¿Cuántas veces diré esa frase a lo largo del día? Más de 500 veces en algunos estancos, pero quizá sea eso lo que menos me importe... En Ibiza, se respira tranquilidad, y el aire sucio de la ciudad ilumina los rostros de la gente, toda apagada y monótona. Siempre la misma historia, los mismos quehaceres, visitando siempre el mismo supermercado con la misma cajera, a la misma farmacia a por el mismo frenadol, al mismo chino a por el mismo pan del día, e ir al mismo estanco y encontrarte un día algo distinto (y ahí es donde entro yo); una azafata regalando mecheros POR UNA CAJETILLA!! Sí señores!!
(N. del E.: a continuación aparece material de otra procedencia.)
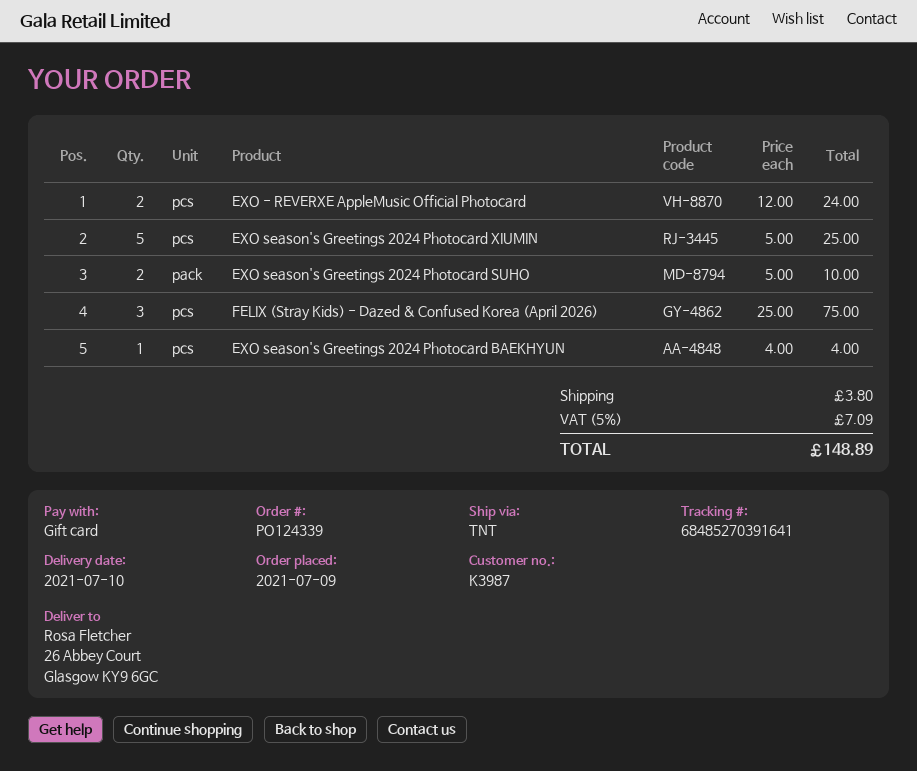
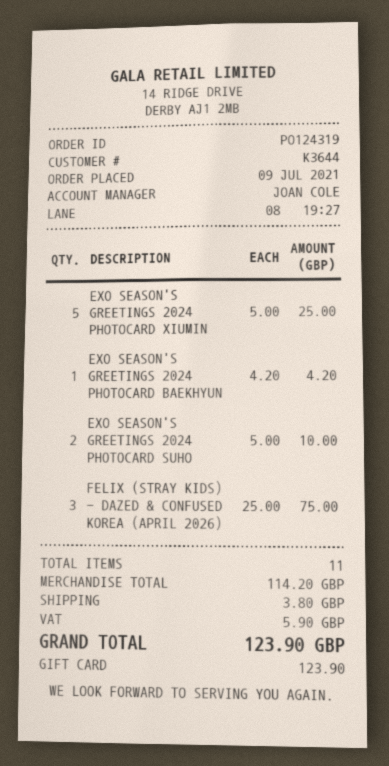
order number: PO124339 -> PO124319
customer number: K3987 -> K3644
EXO - REVERXE AppleMusic Official Photocard: 2 x 12.00 = 24.00 -> none
EXO season's Greetings 2024 Photocard BAEKHYUN: 1 x 4.00 = 4.00 -> 1 x 4.20 = 4.20
tax: 7.09 -> 5.90
total: 148.89 -> 123.90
Pero una parece que se va cansando de que no la escuchen, cada uno va a lo suyo y punto, así regalen billetes de 500 euros (o no), son como hormigas trabajando su jornada diaria, bajando y subiendo todos en fila india por la escalera mecánica del metro, al mismo paso, quizá alguno se adelante porque llegue tarde al trabajo, a clases, a una reunión, por quedar con sus amigos, con su chica, con su hermana, con su amante, ¿irá a un hospital quizá? ¿a mí qué coño me importa?
Un día me dije, ya que nadie me escucha; escucharé a alguien que quiera ser escuchado y se encuentre en la misma situación que yo. Al final llegué a la conclusión de que era un error; hablé con un chico que trabajaba de "Voluntario" para una "ONG" que luchaba por del medio ambiente, y el hecho de que le paguen a un chaval por conseguir gente, me pareció de no ser tan voluntario... así que ya esa opción de escuchar gente porque sí, la he rechazado... o todavía no.
A éste paso no descarto convertirme en un robot, y decir la frase mágica en auto, a la vez que el estanquero con un mando le vaya dando al play y al pause cada 2x3 para conseguir así, más ventas en su negocio.